L’ultima mezza giornata la riserviamo alla baia di Santa Monica, capolinea della Route 66 e località balneare negli immediati pressi di Los Angeles, in cui se ci si aspetta il clima marittimo a cui noi italiani siamo abituati nel mese di agosto, ci si sbaglia di grosso. Pur senza buttarci a capofitto nel Pacifico, tuttavia, trascorriamo ore gradevolissime, osservando i più coraggiosi che invece ci provano, prendendo il sole, nutrendo uno stormo di gabbiani con pezzi di biscotti e passeggiando lungo il molo. Dopodiché, altro non rimane che dirigersi verso l’aeroporto di Los Angeles per poi, facendo tappa in mezzo al grigiore di una Londra bagnata dalla pioggia, ritornare al punto di partenza. All’aeroporto di Linate, a Milano, ai viaggiatori in arrivo è richiesto di disporsi in due file, una per i cittadini dell’Unione Europea e una per gli altri, ma a nessuno pare importare, e la folla si distribuisce a caso. Manca l’ordine quasi maniacale degli americani, manca persino doversi sforzare per capire cosa ci dicono al controllo passaporti e riuscire a rispondere adeguatamente. La stanchezza, comunque, è troppa per lasciarsi già sopraffare dalla malinconia. La sensazione è quella di una prepotente sveglia che mi butta giù dal letto in una fredda e impietosa mattina d’inverno, ricordandomi che c’è la scuola ad aspettarmi e interrompendo il sogno che tanto piacevolmente mi stava tenendo compagnia.
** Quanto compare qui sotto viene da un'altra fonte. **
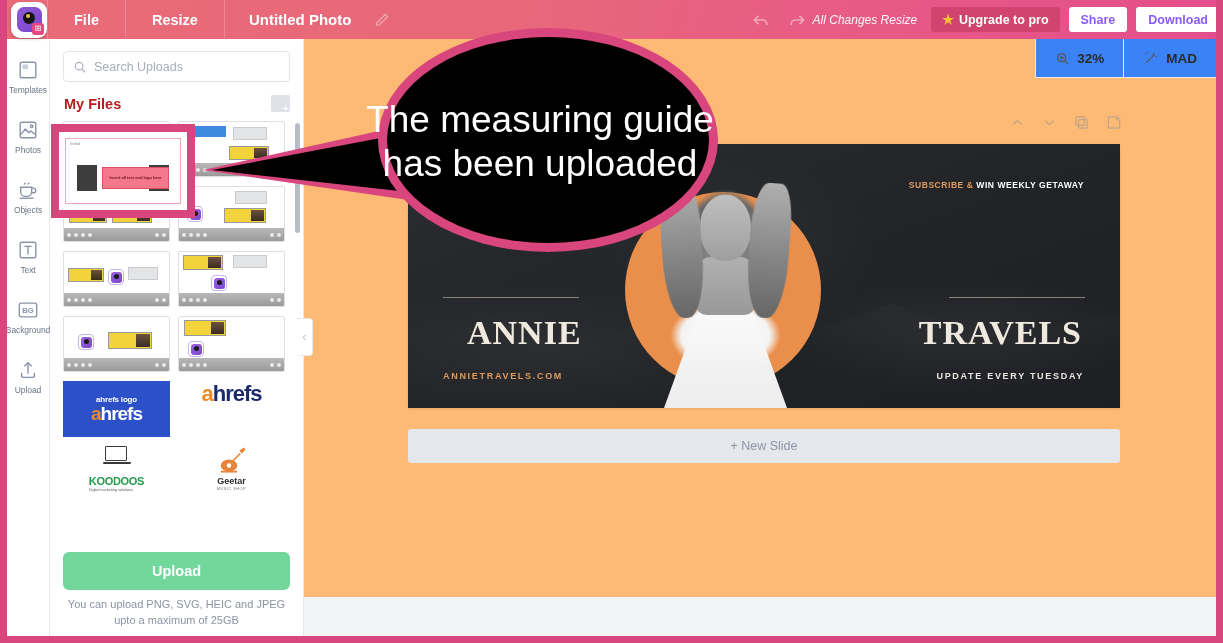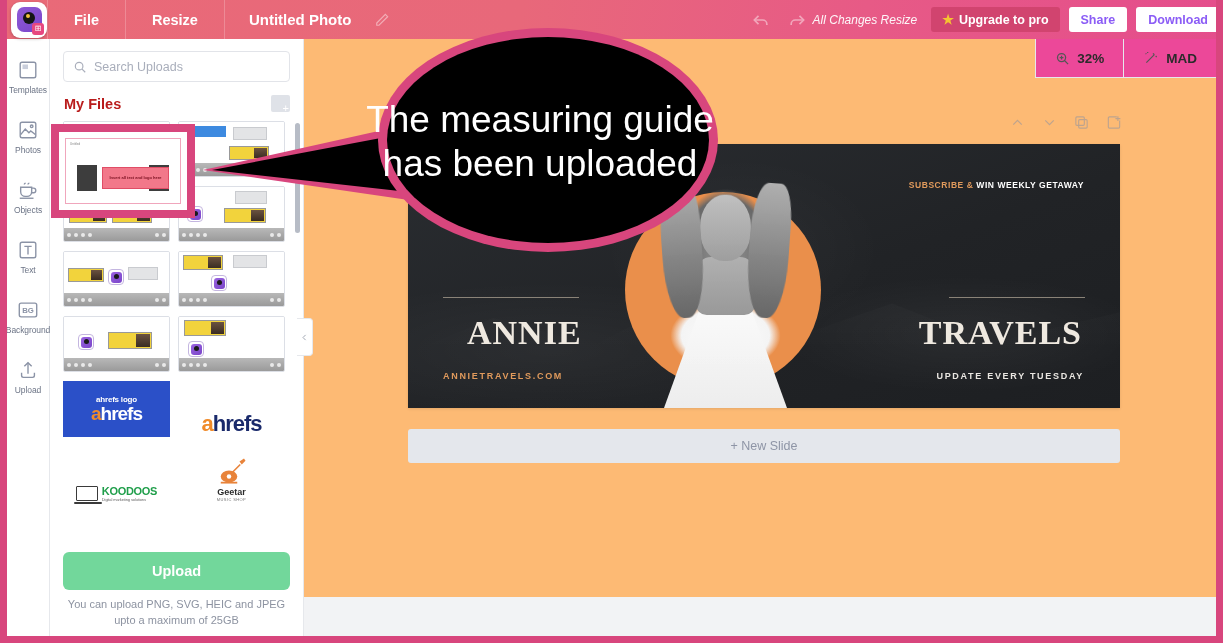--- a/index.html
+++ b/index.html
@@ -214,36 +214,36 @@
     content:""; position:absolute; left:3px; top:2.5px;
     width:5px;height:5px;border-radius:50%;background:#1a1a1a;
   }
   .screen-word {
     position: absolute; font-weight: bold; color: #fff;
     background: #3d8ae0; font-size: 9px; letter-spacing: -.5px;
   }
 
   
   .logo-thumb {
-    height: 56px; display: flex; align-items: flex-end; justify-content: center;
+    height: 56px; display: flex; align-items: flex-start; justify-content: center;
     background: #fff; cursor: pointer; position: relative;
   }
   .ahrefs-blue {
     width: 107px; height: 56px; background: #2b50c8;
     display: flex; flex-direction: column; align-items: center; justify-content: center;
     color: #fff;
   }
   .ahrefs-blue .l1 { font-size: 8px; font-weight: bold; letter-spacing: -.2px; }
   .ahrefs-blue .l2 { font-size: 19px; font-weight: bold; letter-spacing: -1px; line-height: 1; }
   .ahrefs-blue .l2 span { color: #f08b2a; }
   .ahrefs-white {
     font-size: 22px; font-weight: bold; color: #1a2a6b; letter-spacing: -1px;
   }
   .ahrefs-white span { color: #f08b2a; }
-  .koodoos { display: flex; align-items: center; gap: 4px; }
+  .koodoos { display: flex; align-items: center; gap: 14px; flex-direction: column; }
   .koodoos-screen {
     width: 22px; height: 15px; border: 1.5px solid #3a3a3a; border-radius: 1px;
     position: relative; background: #fff;
   }
   .koodoos-screen::after {
     content:""; position:absolute; left:-3px; bottom:-3.5px; width:28px; height:2px;
     background:#3a3a3a; border-radius:1px;
   }
   .koodoos-txt .kt1 { font-size: 11px; font-weight: bold; color: #1f9e4a; letter-spacing: -.3px; }
   .koodoos-txt .kt2 { font-size: 4px; color: #666; letter-spacing: -.1px; }
@@ -387,21 +387,21 @@
   }
 
   
   .zoombar {
     position: absolute; right: 0; top: 39px;
     height: 39px; display: flex; align-items: stretch;
     z-index: 25;
   }
   .zb-item {
     display: flex; align-items: center; gap: 7px;
-    padding: 0 19px; background: #ec4899;
+    padding: 0 19px; background: #3b82f6;
     border-left: 1px solid #e6e8ec; border-bottom: 1px solid #e6e8ec;
     font-size: 13.5px; font-weight: bold; color: #2b2b2b;
     cursor: pointer; white-space: nowrap;
   }
 
   
   .callout { position: absolute; left: 0; top: 0; z-index: 60; pointer-events: none; }
   .highlight-box {
     position: absolute; left: 44px; top: 124px;
     width: 144px; height: 94px;

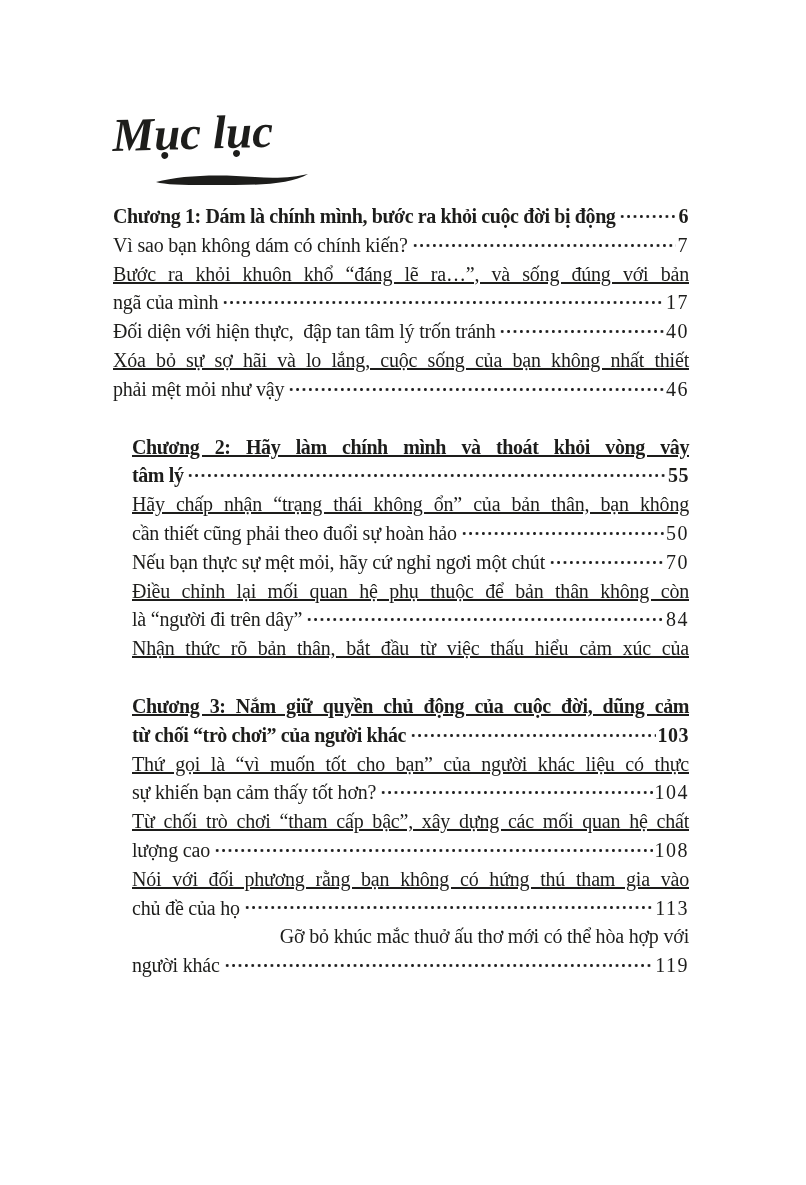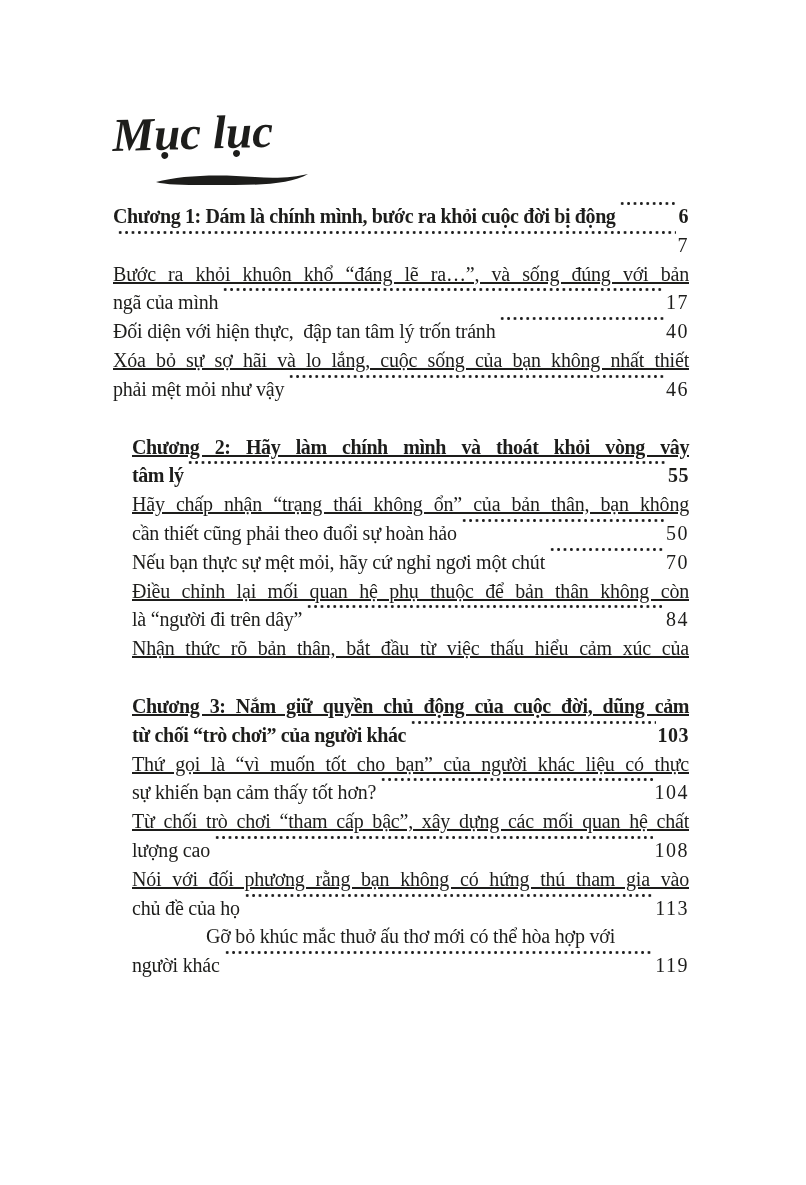--- a/index.html
+++ b/index.html
@@ -63,27 +63,27 @@
   
   .jline {
     text-align: justify;
     text-align-last: justify;
     -moz-text-align-last: justify;
     white-space: nowrap;
     text-decoration: underline;
   }
   
   .pline {
-    text-align: center;
+    text-align: right;
     white-space: nowrap;
   }
   
   .dline {
     display: flex;
-    align-items: flex-start;
+    align-items: center;
   }
   .dline .t {
     white-space: nowrap;
     flex: 0 1 auto;
   }
   .dots {
     flex: 1 1 auto;
     min-width: 8px;
     height: 3px;
     margin: 0 2px 0 4px;
@@ -115,20 +115,21 @@
       <div class="heading">
         <div class="line dline">
           <span class="t">Chương 1: Dám là chính mình, bước ra khỏi cuộc đời bị động</span>
           <span class="dots"></span>
           <span class="num">6</span>
         </div>
       </div>
 
       <div class="entry">
         <div class="line dline">
+          <span class="t">Vì sao bạn không dám có chính kiến?</span>
           <span class="dots"></span>
           <span class="num">7</span>
         </div>
       </div>
 
       <div class="entry">
         <div class="line jline">Bước ra khỏi khuôn khổ “đáng lẽ ra…”, và sống đúng với bản</div>
         <div class="line dline">
           <span class="t">ngã của mình</span>
           <span class="dots"></span>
Rimane la voglia di raccontare a chiunque ogni singola esperienza o emozione, pur sapendo di non riuscire a rendere l’idea, rimane la consapevolezza di conoscere quella terra un po’ più di prima, molto più di prima, pur non avendone affatto abbastanza. Rimane il ricordo, insieme a migliaia di foto e ad un sorriso, di uno dei più bei viaggi che mi sia mai capitato di fare.